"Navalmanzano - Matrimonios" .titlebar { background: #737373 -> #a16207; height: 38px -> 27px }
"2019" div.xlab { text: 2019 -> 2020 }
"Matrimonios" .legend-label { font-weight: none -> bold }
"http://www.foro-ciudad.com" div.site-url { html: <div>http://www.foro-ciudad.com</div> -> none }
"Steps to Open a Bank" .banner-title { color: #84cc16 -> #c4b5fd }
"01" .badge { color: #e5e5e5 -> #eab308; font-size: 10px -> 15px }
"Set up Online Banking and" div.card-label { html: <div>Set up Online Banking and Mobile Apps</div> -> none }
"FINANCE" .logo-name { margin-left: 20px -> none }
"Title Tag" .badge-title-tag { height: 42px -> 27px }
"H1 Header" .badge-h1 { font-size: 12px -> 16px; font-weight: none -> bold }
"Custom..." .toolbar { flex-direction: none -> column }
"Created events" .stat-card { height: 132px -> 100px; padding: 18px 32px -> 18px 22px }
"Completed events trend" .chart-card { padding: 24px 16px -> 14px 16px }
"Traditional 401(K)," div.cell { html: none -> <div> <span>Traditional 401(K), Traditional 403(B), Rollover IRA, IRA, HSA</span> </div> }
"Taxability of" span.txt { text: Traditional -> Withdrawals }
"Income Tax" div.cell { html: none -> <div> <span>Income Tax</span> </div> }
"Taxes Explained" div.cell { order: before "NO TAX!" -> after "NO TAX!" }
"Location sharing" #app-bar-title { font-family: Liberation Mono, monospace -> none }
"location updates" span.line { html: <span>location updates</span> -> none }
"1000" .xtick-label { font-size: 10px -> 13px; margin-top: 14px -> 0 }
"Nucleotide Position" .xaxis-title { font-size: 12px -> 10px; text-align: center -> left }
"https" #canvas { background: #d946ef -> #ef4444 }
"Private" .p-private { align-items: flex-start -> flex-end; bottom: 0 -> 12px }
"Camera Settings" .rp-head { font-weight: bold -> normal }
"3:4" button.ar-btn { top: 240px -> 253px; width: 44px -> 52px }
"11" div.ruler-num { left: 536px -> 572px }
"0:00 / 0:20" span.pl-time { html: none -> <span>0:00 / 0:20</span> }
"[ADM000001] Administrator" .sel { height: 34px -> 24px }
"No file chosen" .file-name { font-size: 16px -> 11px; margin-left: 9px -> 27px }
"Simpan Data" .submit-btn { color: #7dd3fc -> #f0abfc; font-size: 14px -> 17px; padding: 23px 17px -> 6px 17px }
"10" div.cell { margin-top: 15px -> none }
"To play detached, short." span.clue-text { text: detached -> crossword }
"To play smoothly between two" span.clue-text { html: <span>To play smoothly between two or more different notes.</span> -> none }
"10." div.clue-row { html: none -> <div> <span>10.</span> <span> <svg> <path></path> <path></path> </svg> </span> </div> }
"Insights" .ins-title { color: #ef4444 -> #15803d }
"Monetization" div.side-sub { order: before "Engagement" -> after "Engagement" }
-*-
- **Work instructions**
Count the lines above that include the string "left". Write only the number.

- **Answer box**
4